Alicia Vikander é a garota dinamarquesa

Eddie Redmayne tem uma capacidade incrível de imitar pessoas em seus mínimos trejeitos, e isso ficou claro em “A Teoria de Tudo”, que lhe rendeu o Oscar de melhor ator no ano passado por sua interpretação de Stephen Hawking. Seu rosto também se transforma com facilidade — a cada filme ele parece uma pessoa diferente. E em “A Garota Dinamarquesa”, que estreia hoje (11), não é diferente. Redmayne mostra de novo que, fisicamente, é um camaleão. Pelo papel de Lili Elbe, pintora dinamarquesa que fez uma das primeiras cirurgias de mudança de sexo de que se tem notícia, Redmayne concorre pela segunda vez seguida ao Oscar.

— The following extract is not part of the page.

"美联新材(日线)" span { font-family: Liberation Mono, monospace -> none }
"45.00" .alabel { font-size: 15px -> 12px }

Seus dois filmes, aliás, têm bastante em comum. Como em “A Teoria de Tudo”, Redmayne interpreta uma personagem num casamento feliz, que vai se deteriorando à medida em que o marido passa por uma grande transformação. Nos dois filmes, seu personagem tem uma mulher que dá apoio o tempo inteiro mesmo às custas de um sofrimento pessoal (um papel clássico de mulheres no cinema, aliás). A diferença é que, enquanto em “A Teoria de Tudo” Felicity Jones era bem coadjuvante, em “A Garota Dinamarquesa” a mulher rouba a cena de Redmayne.

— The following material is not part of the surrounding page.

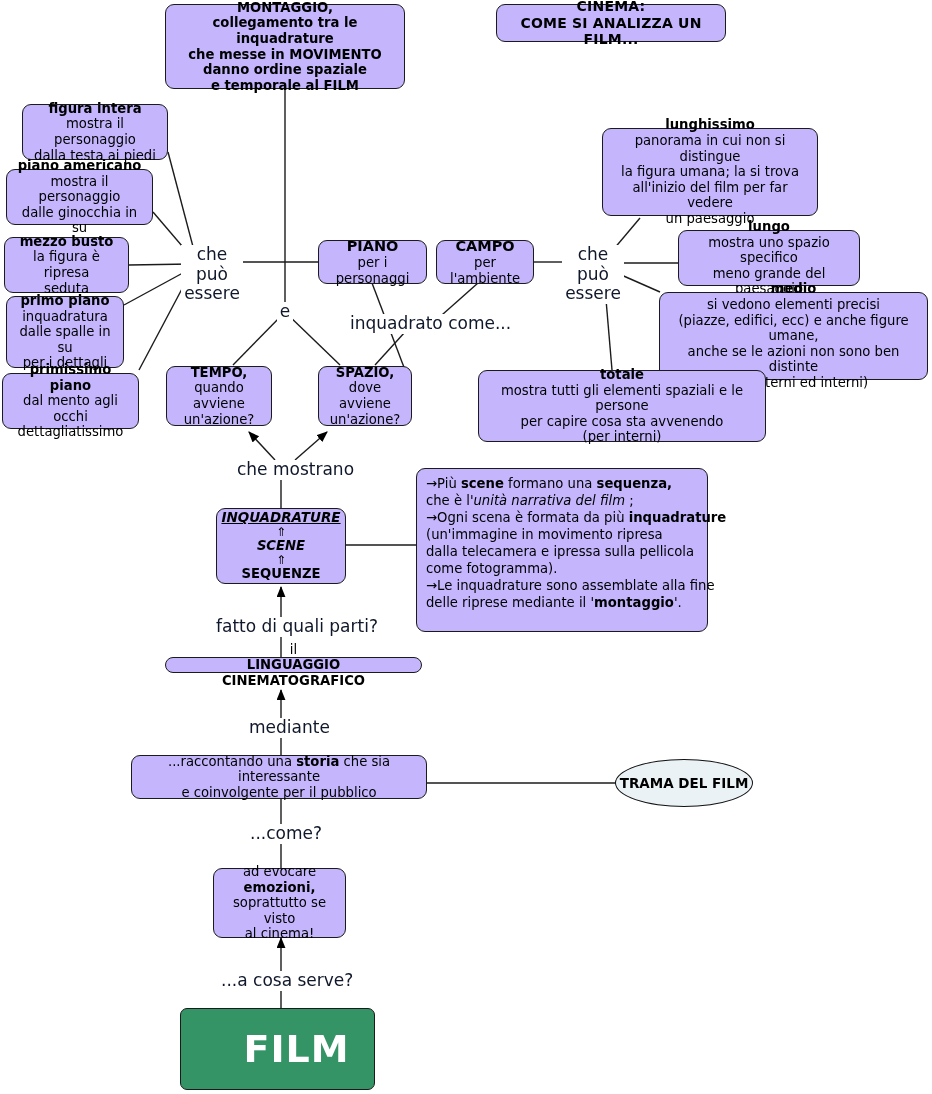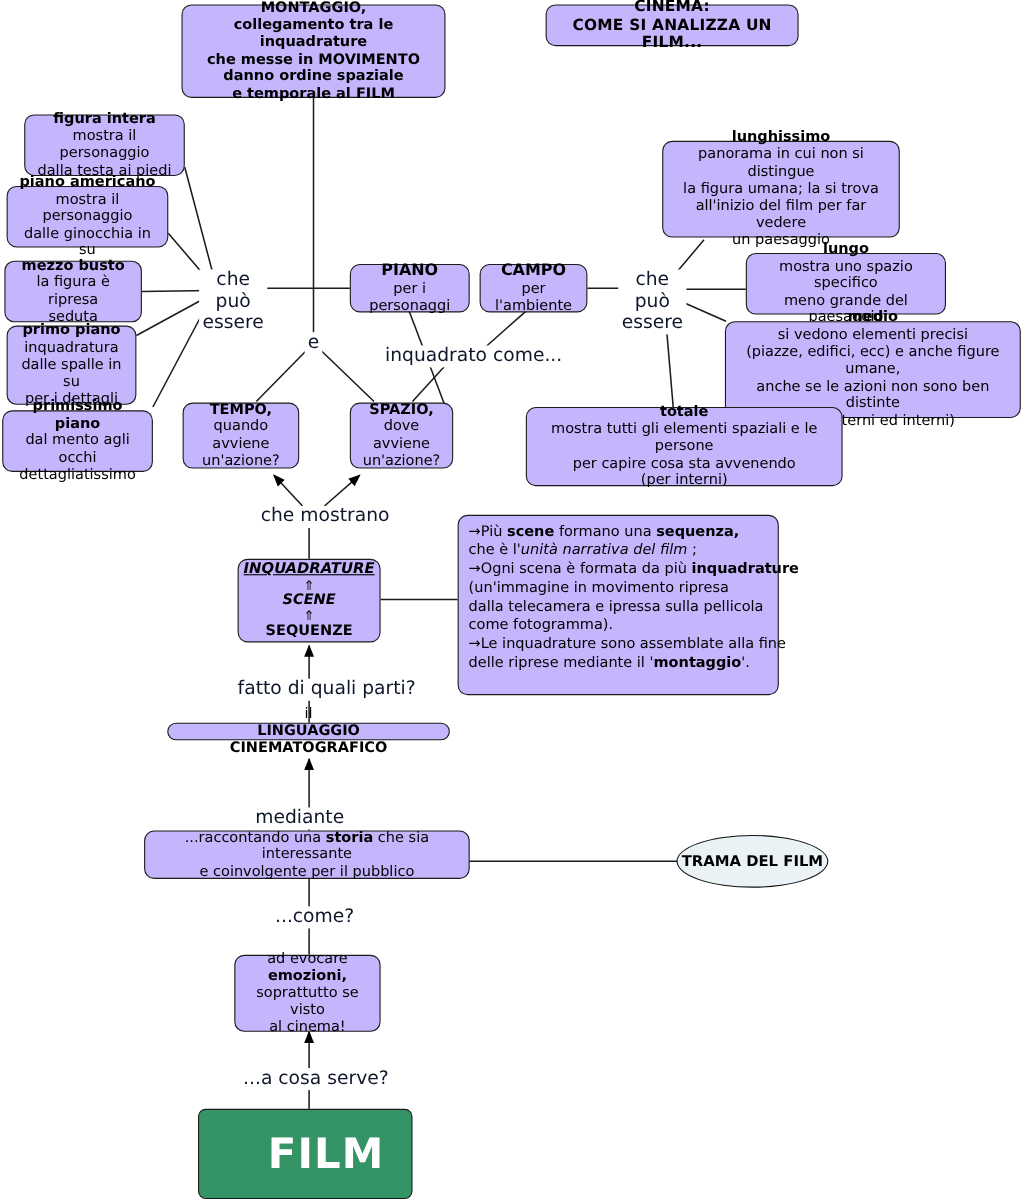"il" div.node { left: 152px -> 165px }
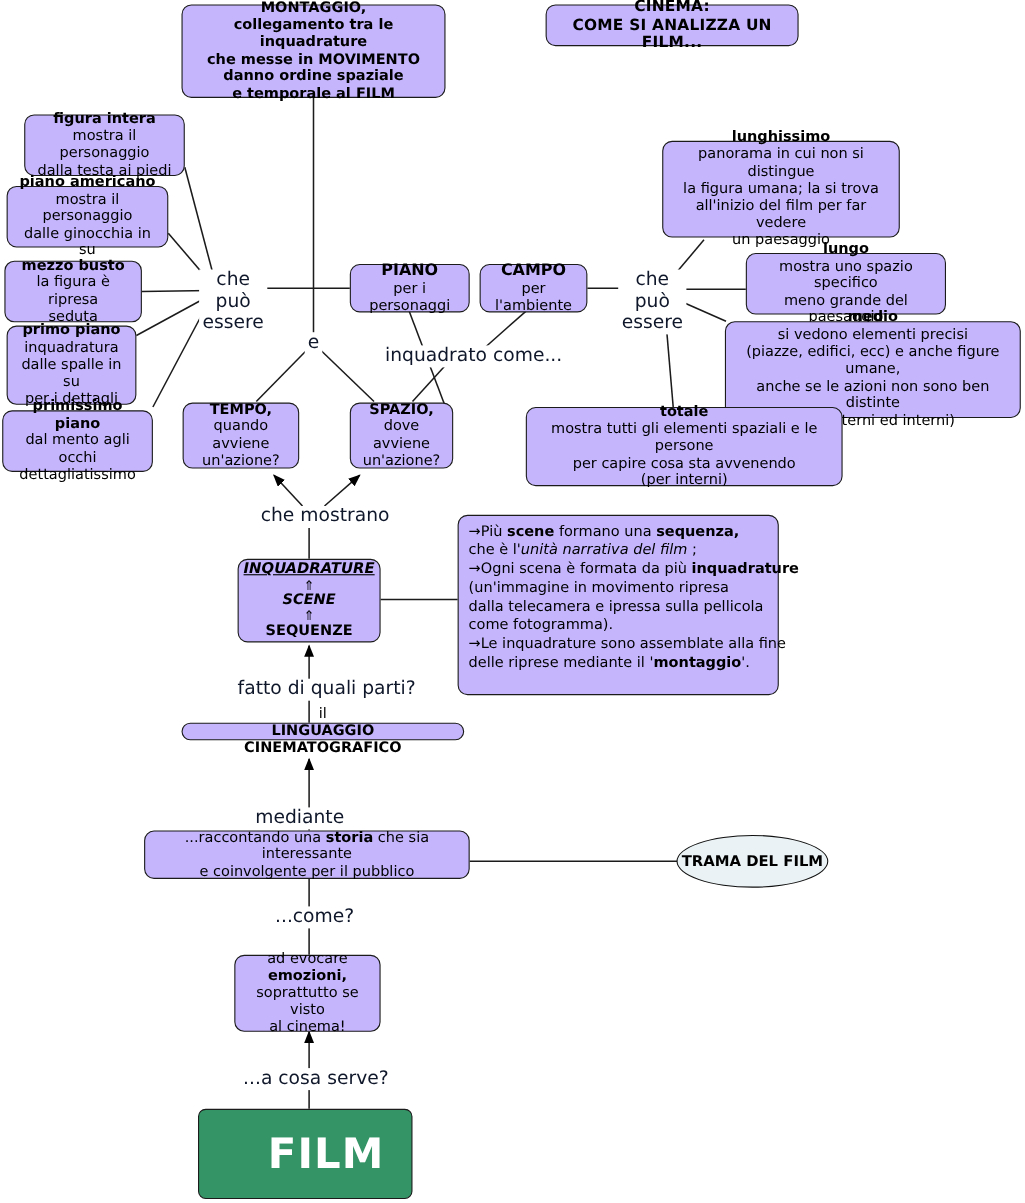"mediante" div.linklabel { left: 232px -> 249px; margin-top: 16px -> none }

Alicia Vikander disputa o Oscar de melhor atriz coadjuvante neste ano pelo papel de Gerda Wegener, o que faz pouco sentido. Está certo que se ela concorresse ao prêmio de atriz a briga seria mais acirrada — Brie Larson é a favorita, mas Saiorse Ronan e Cate Blanchett também estão no páreo –, mas é ela quem carrega o filme. Não que Redmayne esteja mal. Mas sua atuação é muito mais física que emocional. Lili estuda os gestos de mulheres na rua, paga uma prostituta para poder observá-la, estuda o próprio corpo no espelho e faz dieta para ficar magérrima. Redmayne, que imita como poucos, capta bem a parte corporal da transformação, mas é Vikander quem faz chorar.

Quando o filme começa, Gerda e o marido, Einar, têm um casamento de causar inveja. Eles não se desgrudam, passam os fins de semana na cama, conseguem se comunicar com um olhar numa multidão, têm uma bela vida social e tentam ter um filho. Um dia, a modelo que Gerda estava pintando se atrasa para uma sessão e ela pede para o marido vestir meias e sapatos femininos para que ela possa adiantar o trabalho. Ali, algo muda em Einar. Nos dias seguintes ele pede primeiro para que a mulher não tire a camisola nova na cama e, logo depois, veste a mesma camisola por baixo das roupas.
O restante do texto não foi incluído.